After 24 hours, remove the solution from the tube and add four milliliters of Scale A2 solution. Incubate the slices for 12 hours with gentle shaking at 37 degrees Celsius. After 12 hours, remove the solution from the tube and add four milliliters of PBS.

Incubate the slices for six hours with gentle shaking at room temperature. Subsequently, carefully remove the slices to a two-milliliter plastic tube. Incubate them with a primary antibody in one milliliter of AB Scale solution for 48 to 72 hours at 37 degrees Celsius with gentle shaking.

Afterward, carefully remove the slices to a five-milliliter plastic tube. Incubate them in four milliliters of AB Scale solution for two hours two times at room temperature with gentle shaking. Afterward, carefully remove the slices to a two-milliliter plastic tube.

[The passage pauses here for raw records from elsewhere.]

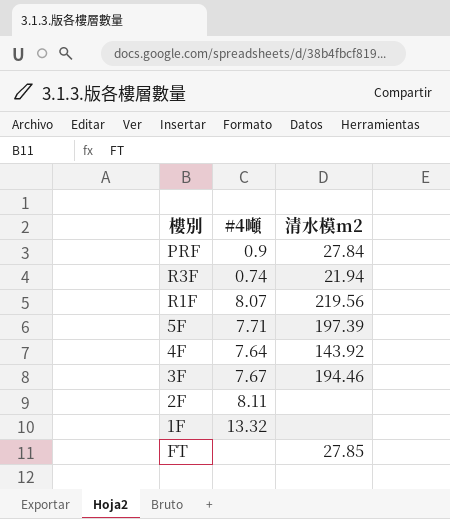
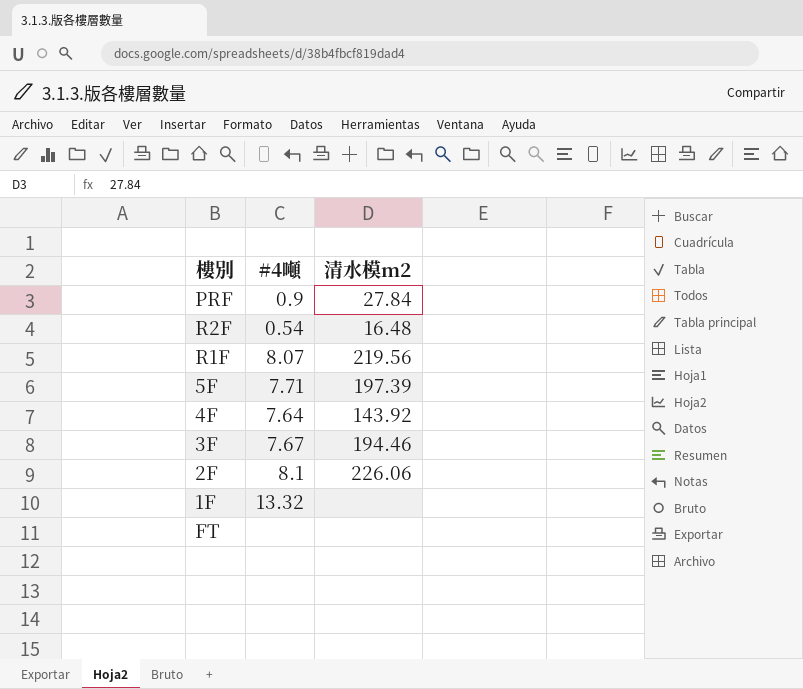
row R3F: 0.74 | 21.94 -> none
row R2F: none -> 0.54 | 16.48
2F | #4噸: 8.11 -> 8.1
2F | 清水模m2: none -> 226.06
FT | 清水模m2: 27.85 -> none

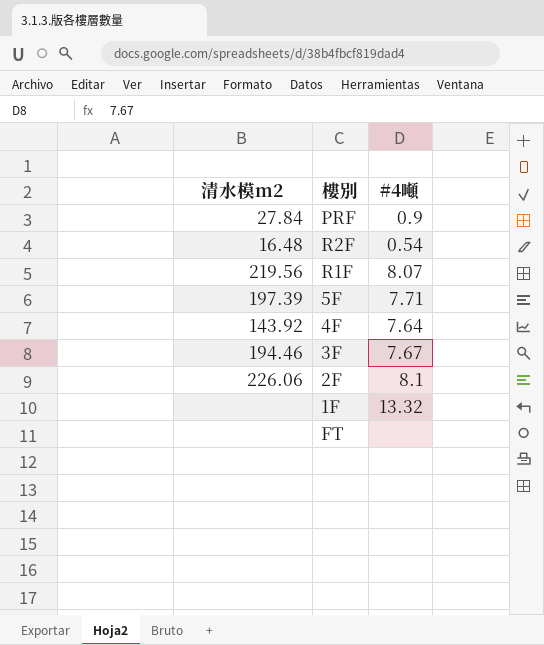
column 清水模m2 | position: 3 -> 1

Incubate with a fluorescently-labeled secondary antibody in one milliliter of AB Scale solution for 48 hours at 37 degrees Celsius with gentle shaking. Carefully remove the slices to a five-milliliter plastic tube containing four milliliters of the antibody Scale solution and incubate the slices for six hours with gentle shaking at room temperature. Remove the solution and add four milliliters of the AB Scale solution and incubate the slices for two hours two times with a gentle shaking at room temperature.

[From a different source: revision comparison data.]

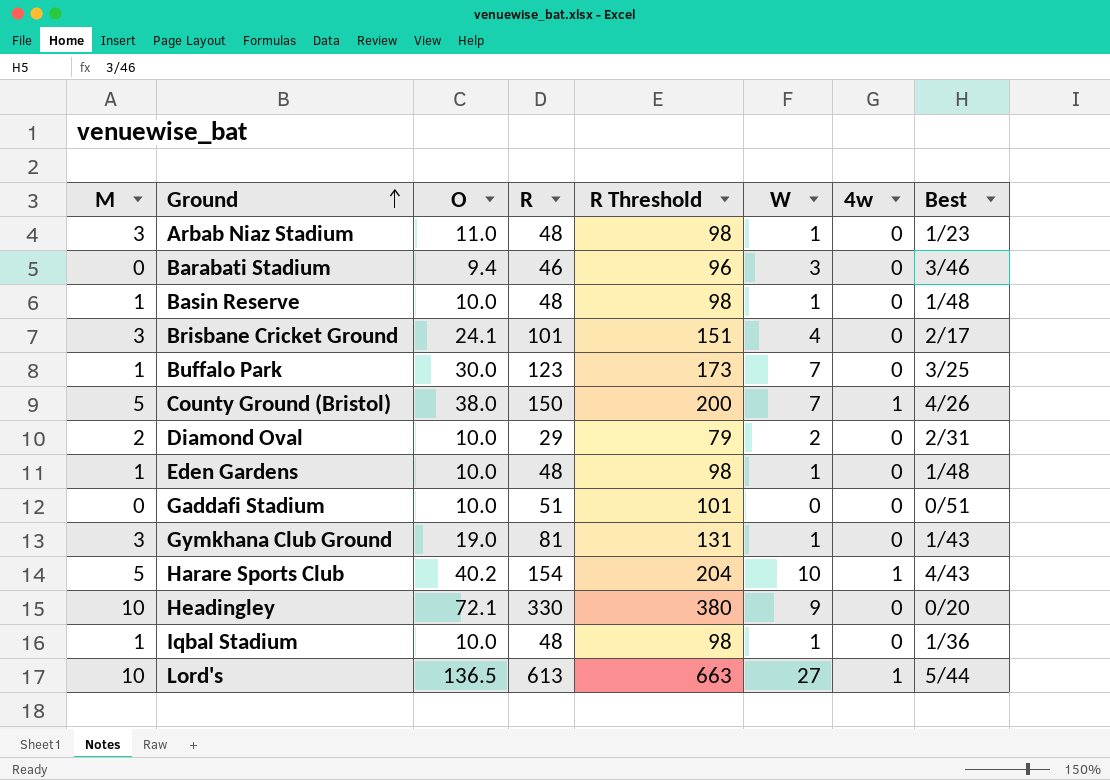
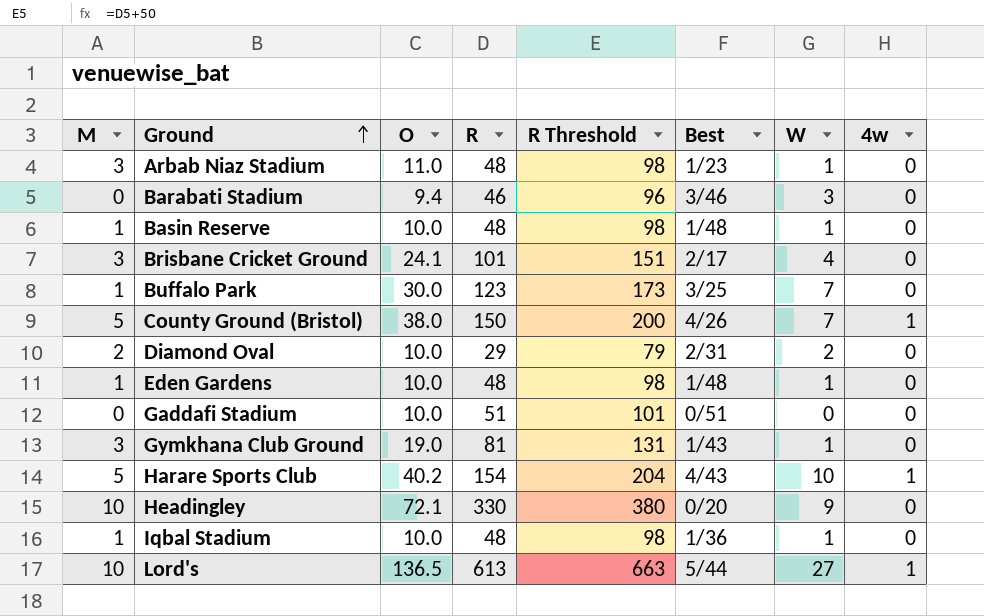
column Best | position: 8 -> 6

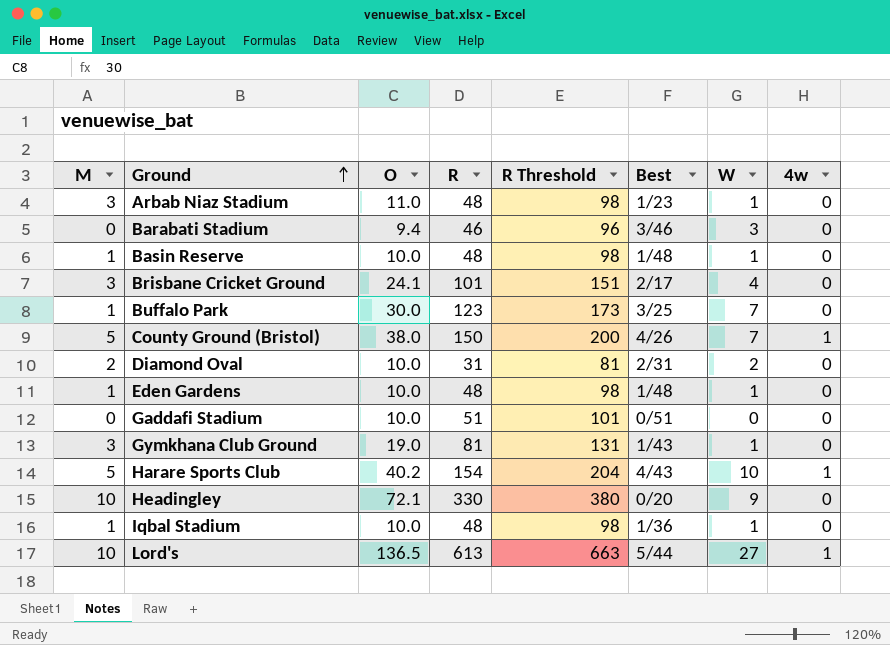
Diamond Oval | R: 29 -> 31
Diamond Oval | R Threshold: 79 -> 81

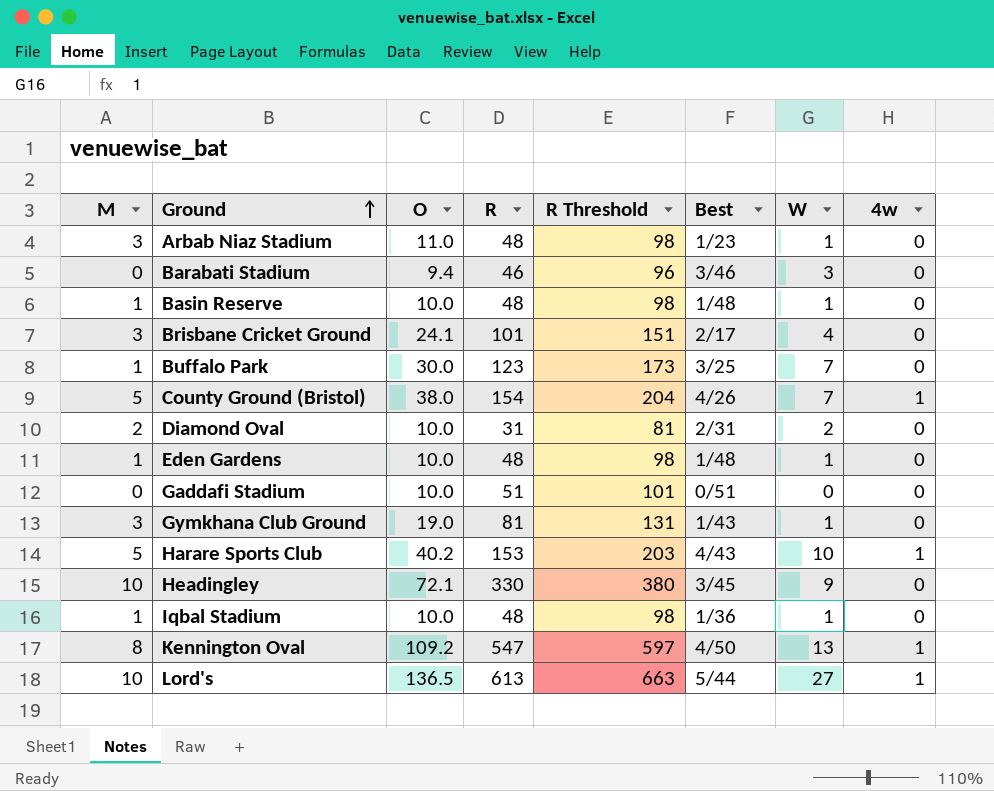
County Ground (Bristol) | R: 150 -> 154
County Ground (Bristol) | R Threshold: 200 -> 204
Harare Sports Club | R: 154 -> 153
Harare Sports Club | R Threshold: 204 -> 203
Headingley | Best: 0/20 -> 3/45
row Kennington Oval: none -> 8 | 109.2 | 547 | 597 | 4/50 | 13 | 1

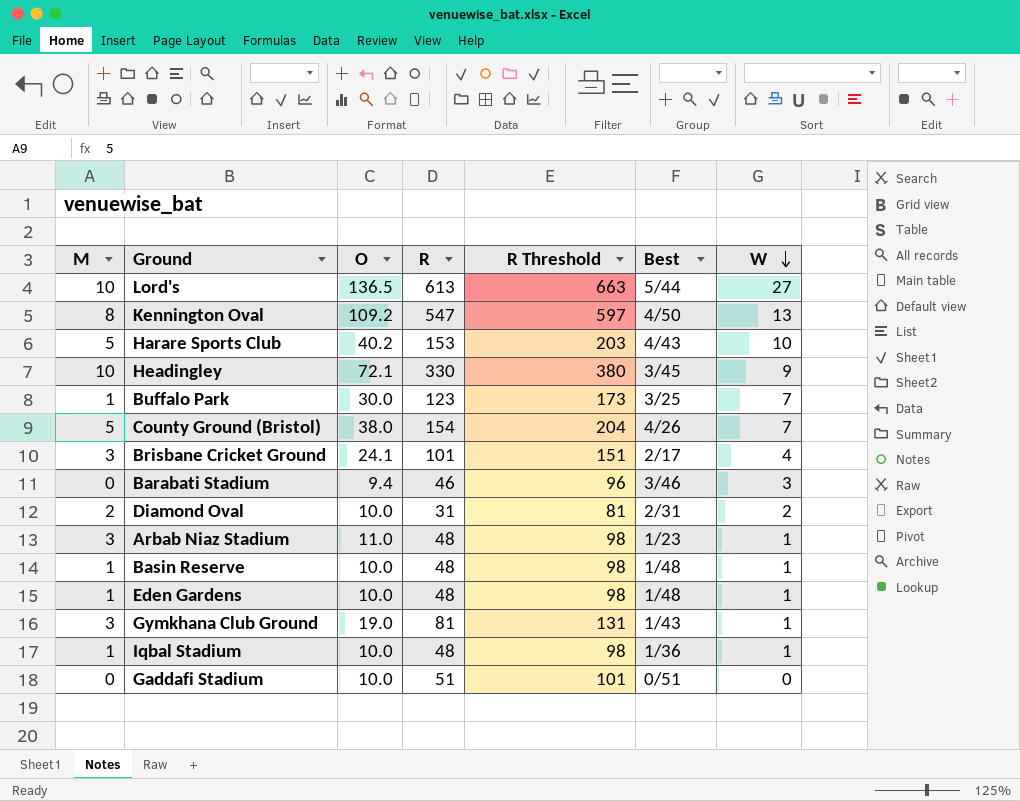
row order: Ground ascending -> W descending
column 4w | position: 8 -> none

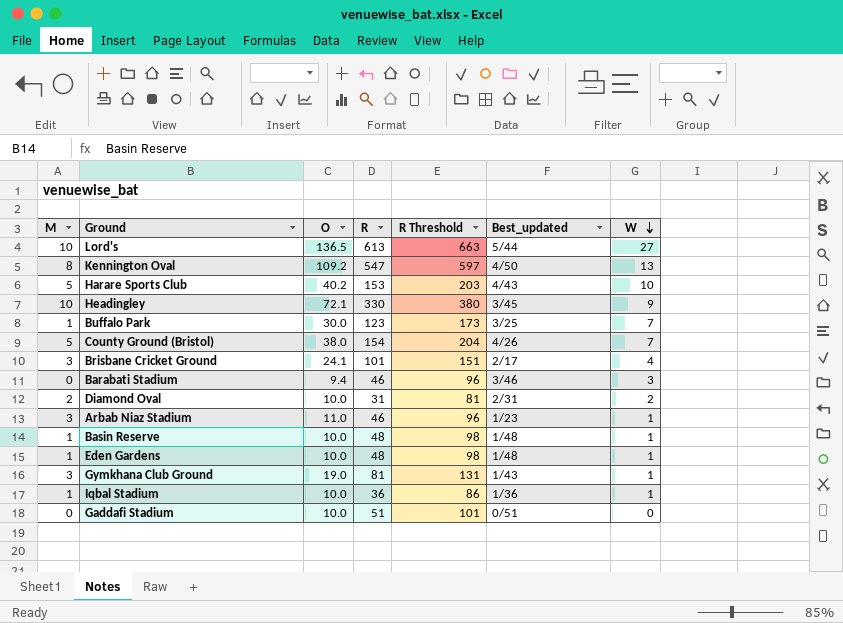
column name: Best -> Best_updated
Arbab Niaz Stadium | R: 48 -> 46
Arbab Niaz Stadium | R Threshold: 98 -> 96
Iqbal Stadium | R: 48 -> 36
Iqbal Stadium | R Threshold: 98 -> 86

Next, remove the solution and add four milliliters of 4%PFA and incubate the slices for one hour with gentle shaking at room temperature. Then, remove the solution and add four milliliters of PBS and incubate the slices for one hour with gentle shaking at room temperature. Remove the solution and add four milliliters of the Scale S4 solution and incubate the slices for 12 hours with gentle shaking at 37 degrees Celsius.

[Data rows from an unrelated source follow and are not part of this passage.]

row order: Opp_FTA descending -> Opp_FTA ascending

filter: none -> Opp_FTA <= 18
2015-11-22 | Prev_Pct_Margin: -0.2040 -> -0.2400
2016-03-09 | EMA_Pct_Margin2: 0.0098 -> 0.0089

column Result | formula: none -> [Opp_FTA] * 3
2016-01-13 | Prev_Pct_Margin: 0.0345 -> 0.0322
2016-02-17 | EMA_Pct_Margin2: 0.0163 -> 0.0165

Subsequently, place the spacer on a glass slide and place the slices in the spacer and immerse the slices in Scale S4 solution. Seal the spacer with a cover glass. Put some water on the cover glass and image the slices using confocal or two-photon microscopy with a water-immersion long-working-distance objective.

In this study, cortical projection neurons were labeled in green by tdTomato expression in Tlx3-cre AI9 transgenic mice and sub cerebral projection neurons in magenta were visualized by injecting the retrograde tracer CTB488 into the pons at seven weeks of age. This is the top view to show the approximate positions of cortical areas. Here are the oblique views of CTB488 fluorescence showing sub cerebral projection neurons and tdTomato fluorescence showing cortical projection neurons and this is the merged image.

The cell bodies of the two cell types were visible over a wide range of brain areas and optical sections showed periodic micro columns. This image shows the cell bodies and apical dendrites of eGFP-expressing sub cerebral projection neurons in optical section of a Crym-eGFP mouse and this image shows the parvalbumin-expressing cells labeled in green and sub cerebral projection neurons labeled in magenta by injecting CTB488 into the pons of a C57 Black 6 mouse by the antibody Scale method. Following this procedure, other methods like 3D image processing can be performed in order to answer additional questions like quantitative characterization of the cerebral organization.

After its development, this technique paved the way for researchers in the field of cortical biology to explore novel modular organization in the mouse brain.